• Task objective: The response should contain all of the records, copied exactly, and none of the images.
# # # #
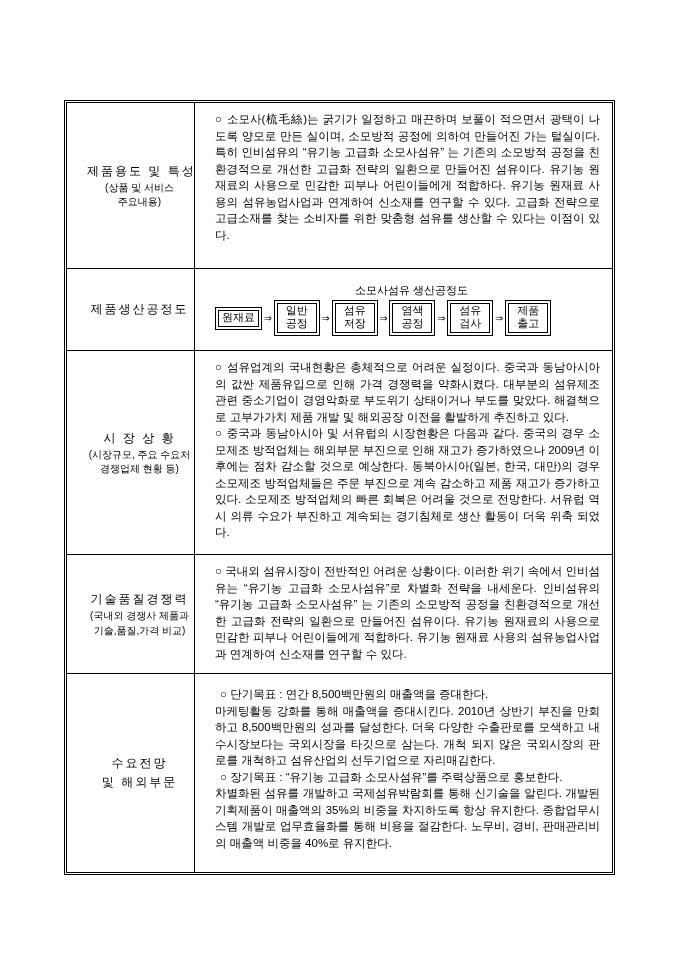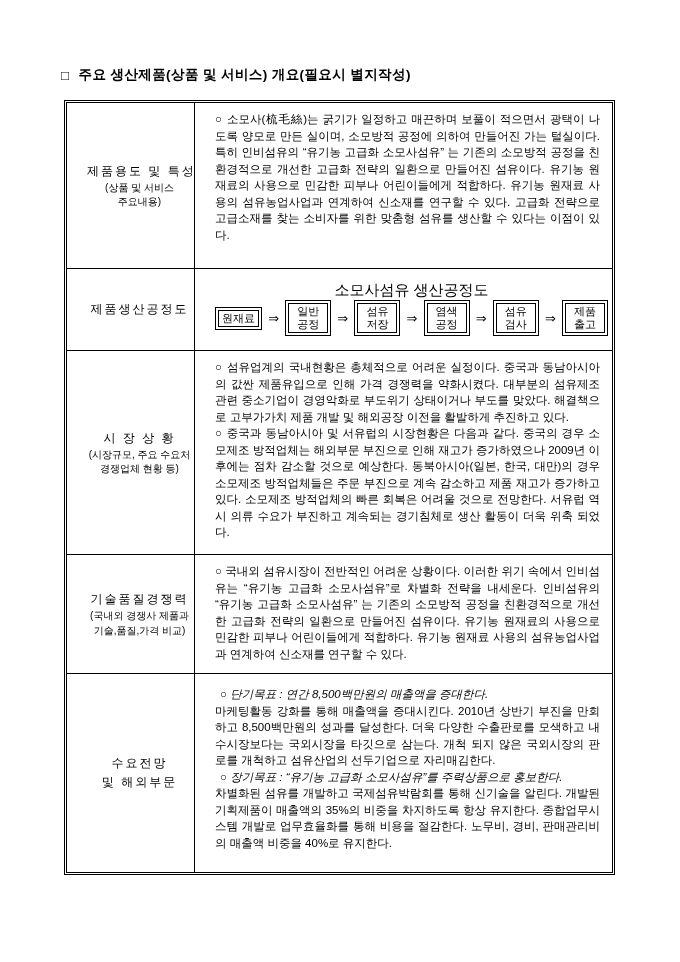"□ 주요 생산제품(상품 및 서비스)" div.doc-title { html: <div> <span>□</span><span>주요 생산제품(상품 및 서비스) 개요(필요시 별지작성)</span> </div> -> none }
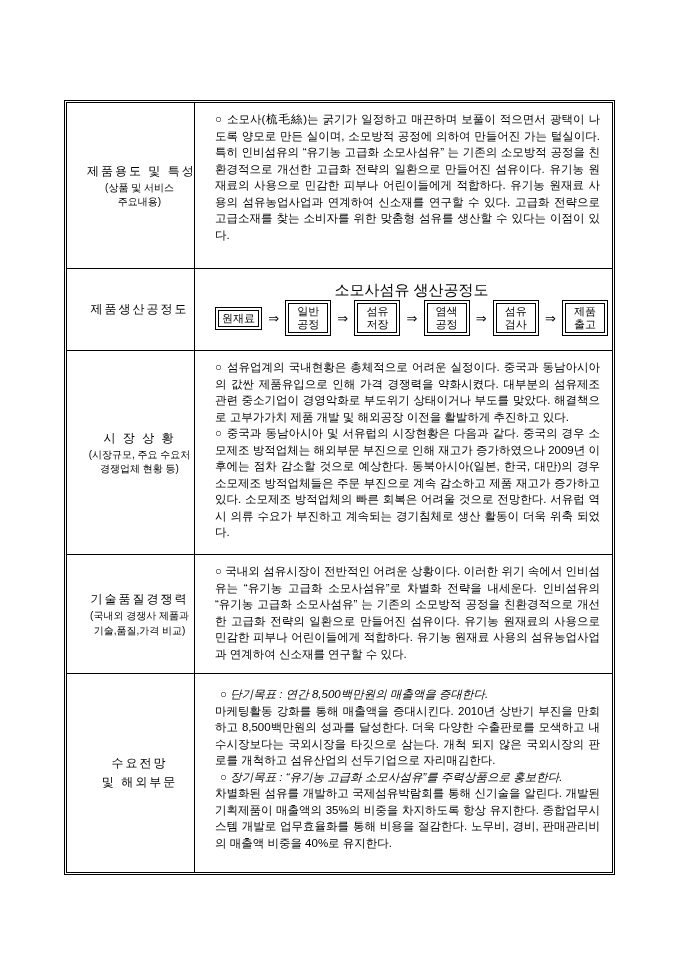"소모사섬유 생산공정도" .flow-title { font-size: 15px -> 11px }
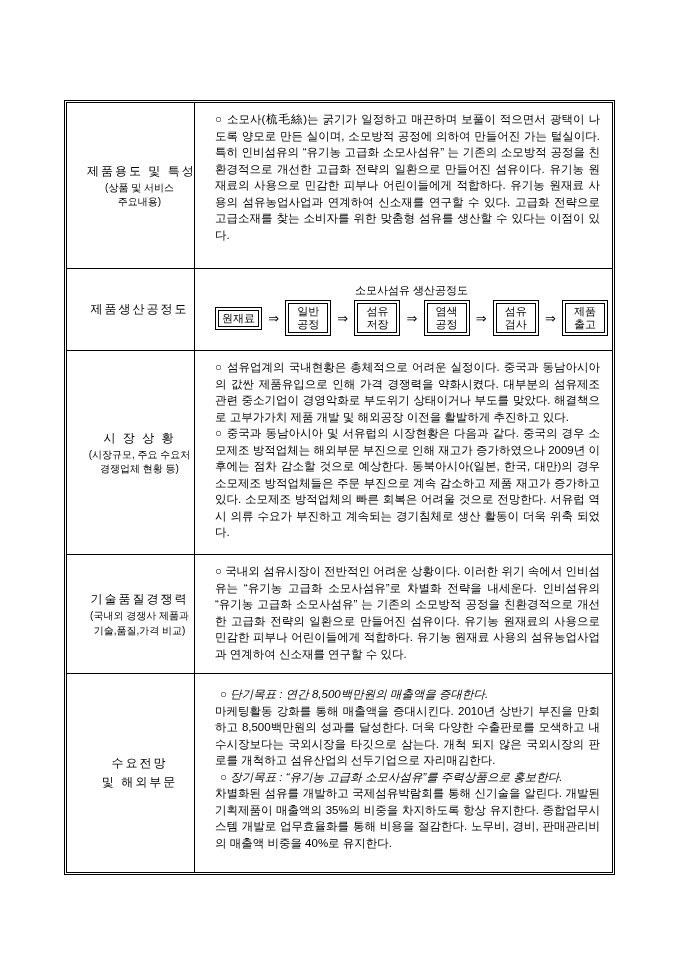"원재료" .flow-row { font-family: none -> Liberation Mono, monospace; justify-content: space-between -> flex-start }
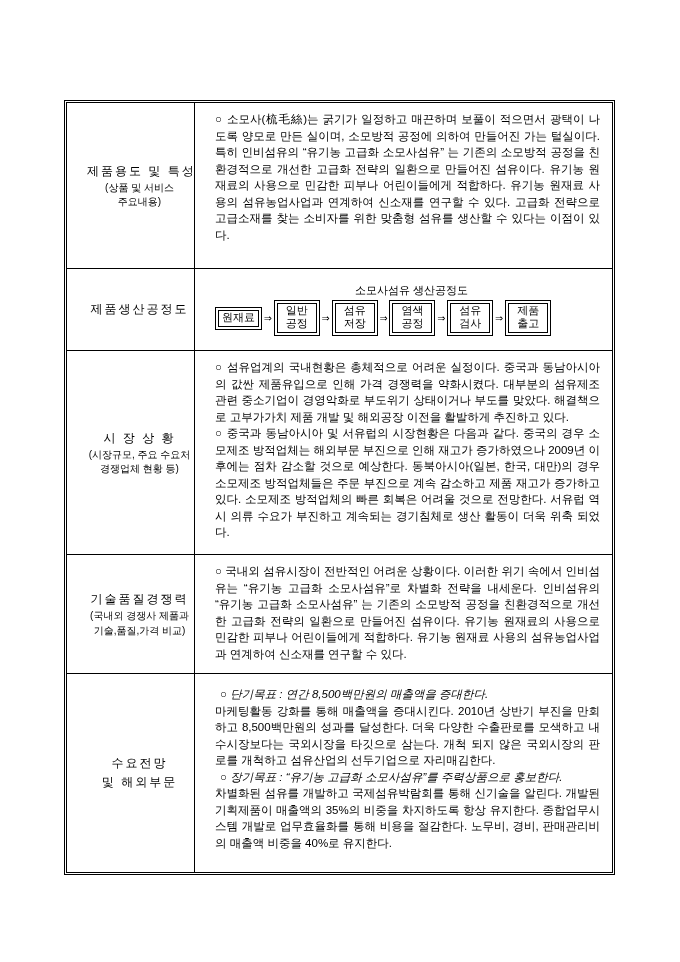"○ 단기목표 : 연간 8,500백만원의" td.cnt p.goal { font-style: italic -> none }
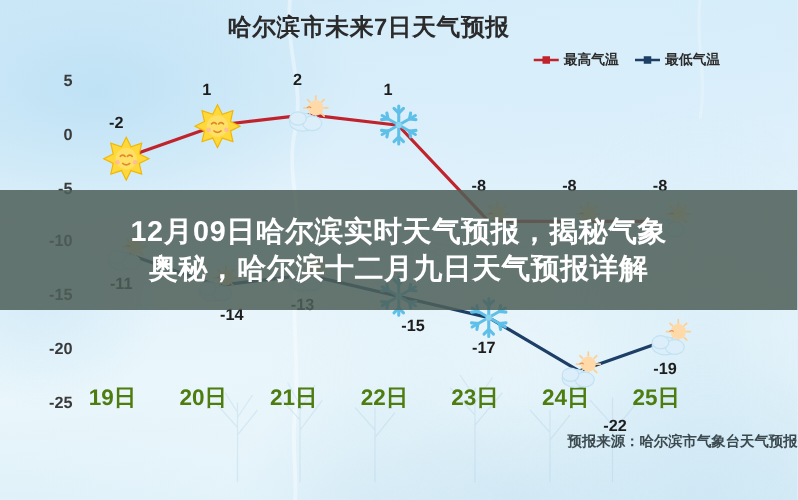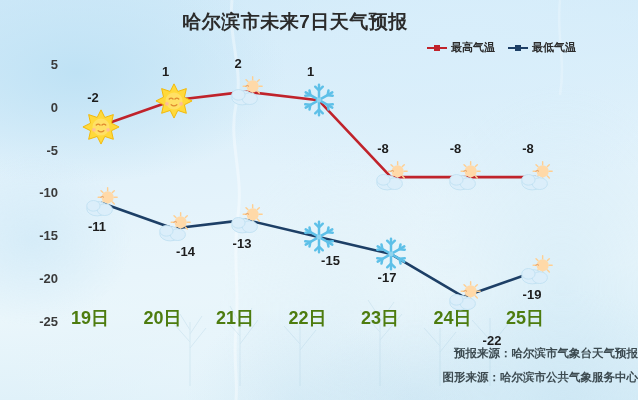"12月09日哈尔滨实时天气预报，揭秘气象" div.banner { html: none -> <div> <div>12月09日哈尔滨实时天气预报，揭秘气象</div> <div>奥秘，哈尔滨十二月九日天气预报详解</div> </div> }
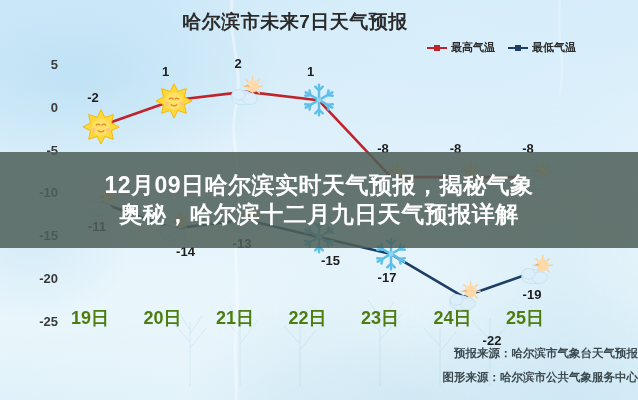"图形来源：哈尔滨市公共气象服务中心" div.foot { html: <div>图形来源：哈尔滨市公共气象服务中心</div> -> none }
# # # #
• Expected answer:
"□ 주요 생산제품(상품 및 서비스)" div.doc-title { html: <div> <span>□</span><span>주요 생산제품(상품 및 서비스) 개요(필요시 별지작성)</span> </div> -> none }
"소모사섬유 생산공정도" .flow-title { font-size: 15px -> 11px }
"원재료" .flow-row { font-family: none -> Liberation Mono, monospace; justify-content: space-between -> flex-start }
"○ 단기목표 : 연간 8,500백만원의" td.cnt p.goal { font-style: italic -> none }
"12月09日哈尔滨实时天气预报，揭秘气象" div.banner { html: none -> <div> <div>12月09日哈尔滨实时天气预报，揭秘气象</div> <div>奥秘，哈尔滨十二月九日天气预报详解</div> </div> }
"图形来源：哈尔滨市公共气象服务中心" div.foot { html: <div>图形来源：哈尔滨市公共气象服务中心</div> -> none }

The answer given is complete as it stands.